Likewise, mottos may also be referred to when communicating about a specific issue. Sometimes, it can be difficult to describe character traits, a human condition or one’s own mood or state of mind (e.g., after a victory or a disappointment from a close friend). Instead of explaining everything in a lengthy fashion, you can just mention the appropriate aphorism, and your interlocutor will understand the meaning immediately and with a few syllables or words only. This can also be helpful on other occasions, for instance when declaring love to someone, motivating a friend, or warning one’s children against bad encounters. The simple ability to utter the right proverb at the right time in the right situation can leave a durable impression on people, generating great admiration and sympathy for the originator. As the main character in the film Amélie (Le Fabuleux Destin d’Amélie Poulain in French) says, “a person who knows proverbs can’t be all bad”.

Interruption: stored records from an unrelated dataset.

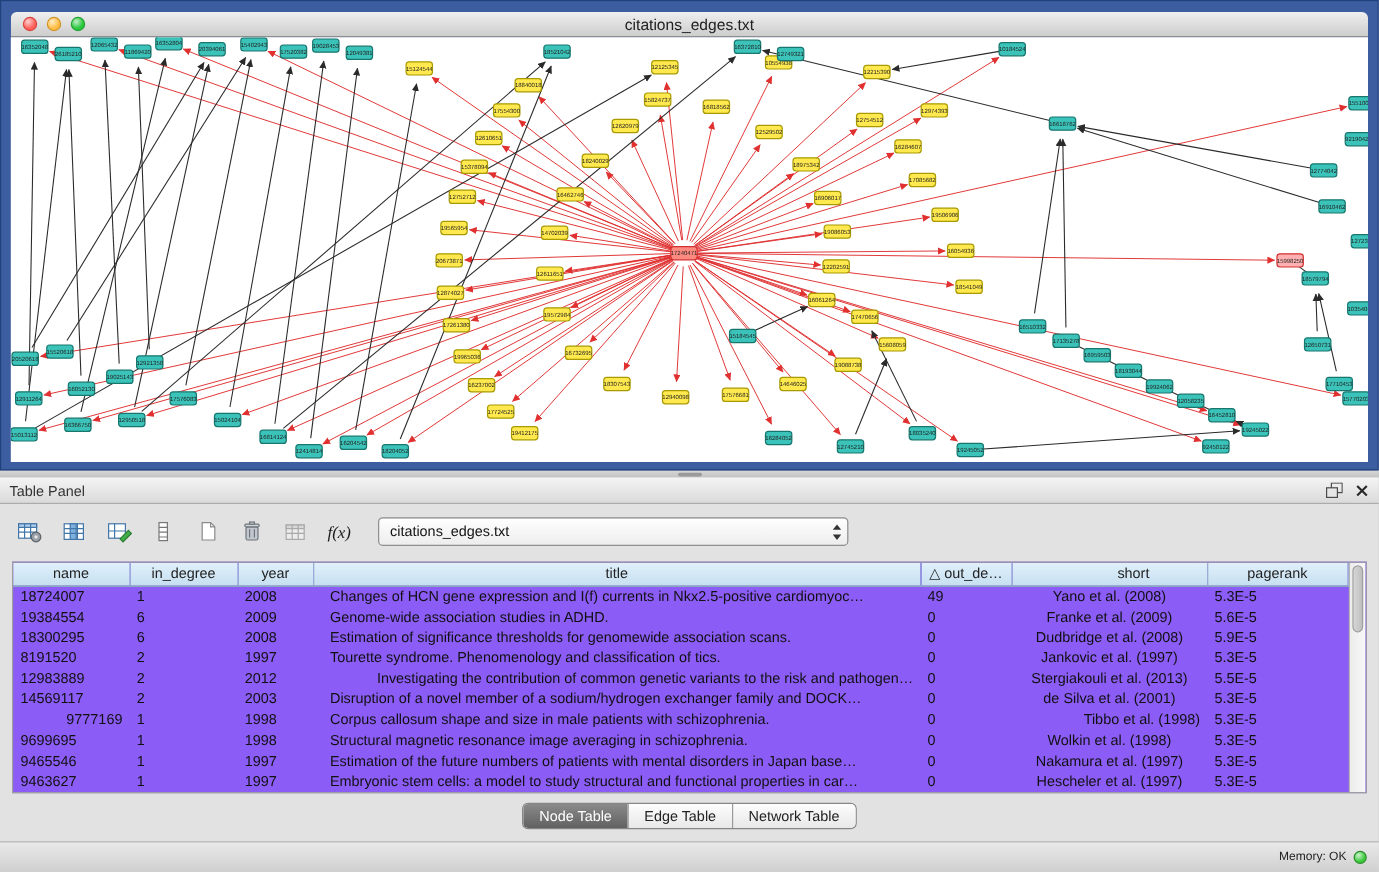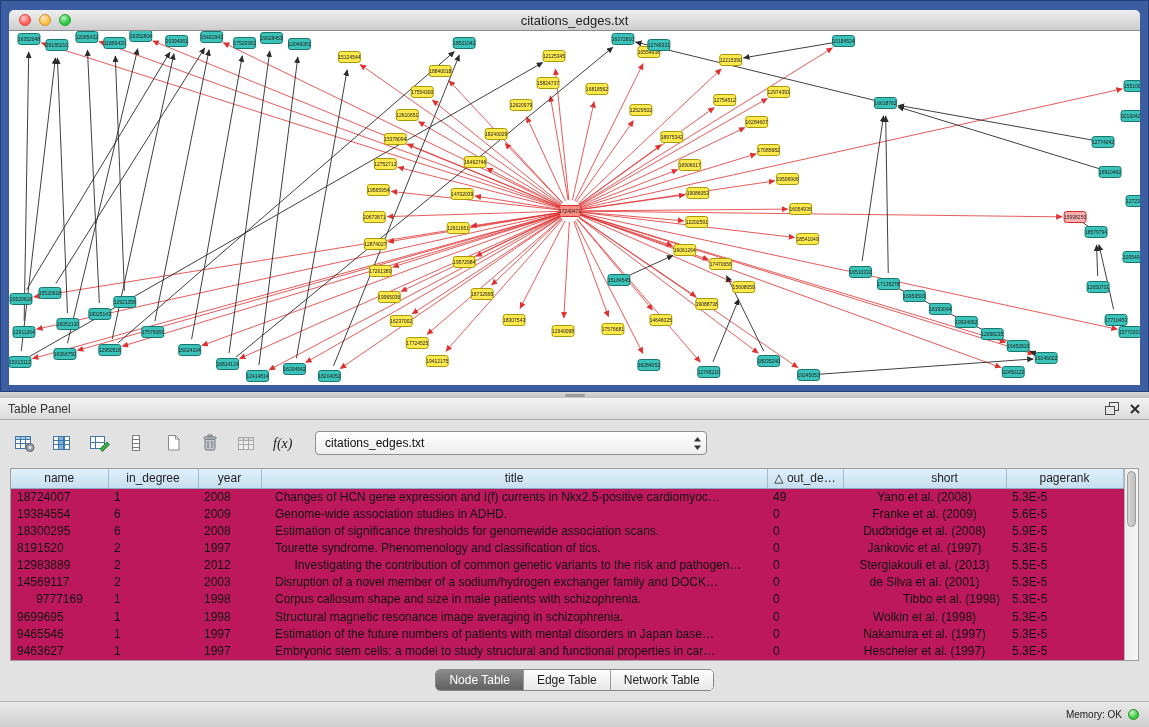--- a/index.html
+++ b/index.html
@@ -43,7 +43,7 @@
   .combo-value { flex:1; white-space:nowrap; overflow:hidden; }
   .combo-arrows { width:18px; display:flex; justify-content:center; }
 
-  .table-wrap { margin:10px 10px 0; height:193px; background:#be185d; border:1px solid #9e9e9e;
+  .table-wrap { margin:10px 10px 0; height:193px; background:#8b5cf6; border:1px solid #9e9e9e;
     display:flex; overflow:hidden; }
   .table-wrap table { flex:1; border-collapse:collapse; table-layout:fixed; width:calc(100% - 15px); }
   thead th { height:19px; background:linear-gradient(#e0f0fb,#c6dff0);

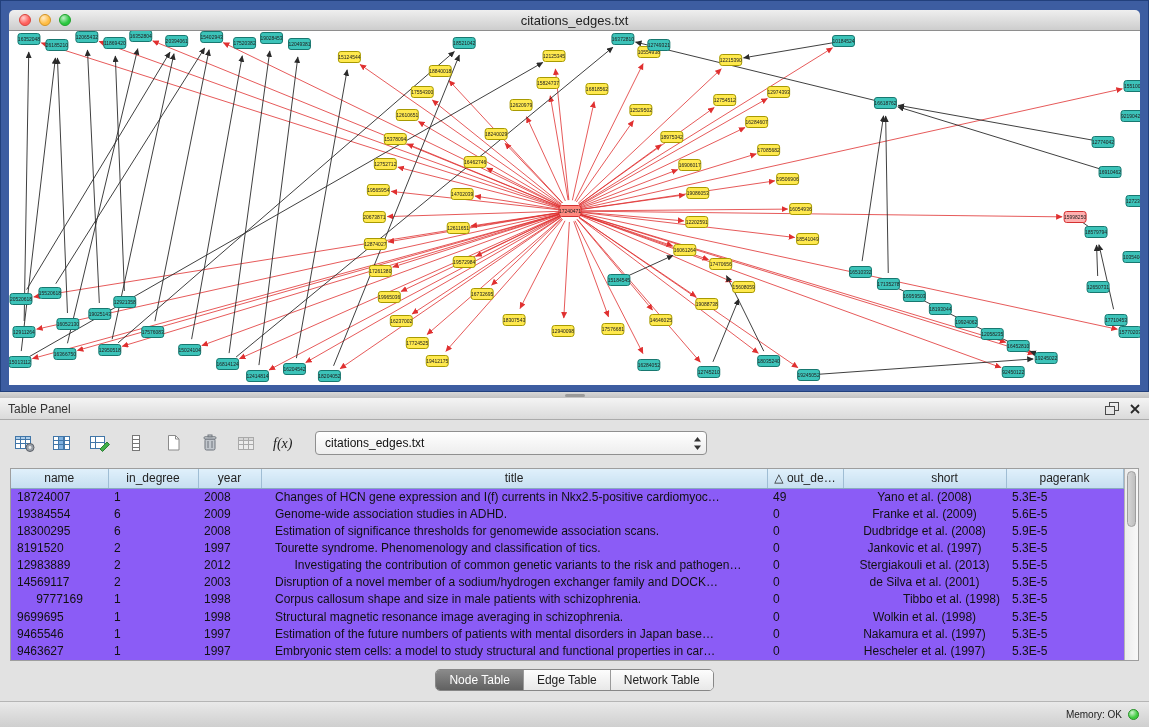--- a/index.html
+++ b/index.html
@@ -773,7 +773,7 @@
               <td style="text-align: left;">12983889</td>
               <td style="text-align: left;">2</td>
               <td style="text-align: left;">2012</td>
-              <td style="text-align: center;">Investigating the contribution of common genetic variants to the risk and pathogen…</td>
+              <td style="text-align: right;">Investigating the contribution of common genetic variants to the risk and pathogen…</td>
               <td style="text-align: left;">0</td>
               <td style="text-align: center;">Stergiakouli et al. (2013)</td>
               <td style="text-align: left;">5.5E-5</td>

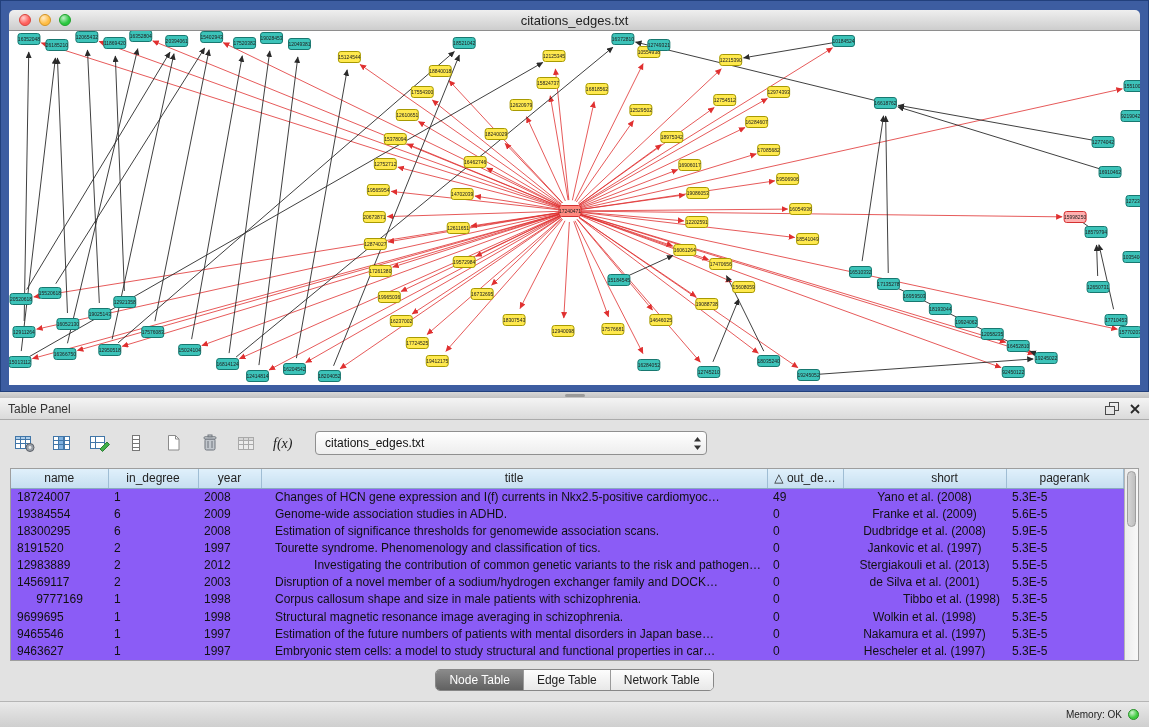--- a/index.html
+++ b/index.html
@@ -788,7 +788,7 @@
               <td style="text-align: left;">5.3E-5</td>
             </tr>
             <tr>
-              <td style="text-align: center;">9777169</td>
+              <td style="text-align: right;">9777169</td>
               <td style="text-align: left;">1</td>
               <td style="text-align: left;">1998</td>
               <td style="text-align: left;">Corpus callosum shape and size in male patients with schizophrenia.</td>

 For the sake of writing style and as a way to avoid repetitions, words as “saying”, “maxim”, “adage”, “motto”, “epigram”, “aphorism”, “locution” will be used as synonyms of “proverb”, despite some slight differences or nuances between each term.
 “Paremiology” is the study of proverbs, and should not be mistaken for “paremiography”, which is the collecting of proverbs.
 Meider (1993)
 In reality, there is not only one Chinese language, but seven, respectively fourteen (by convention), for example, Guan (or Mandarin), Wu (which includes Shanghainese), Yue (Cantonese), and so on. Every reference to the Chinese language in this book shall be interpreted in Mandarin (官话, guān huà).
 Original: “Une personne qui connait bien les proverbes ne peut pas être mauvaise.”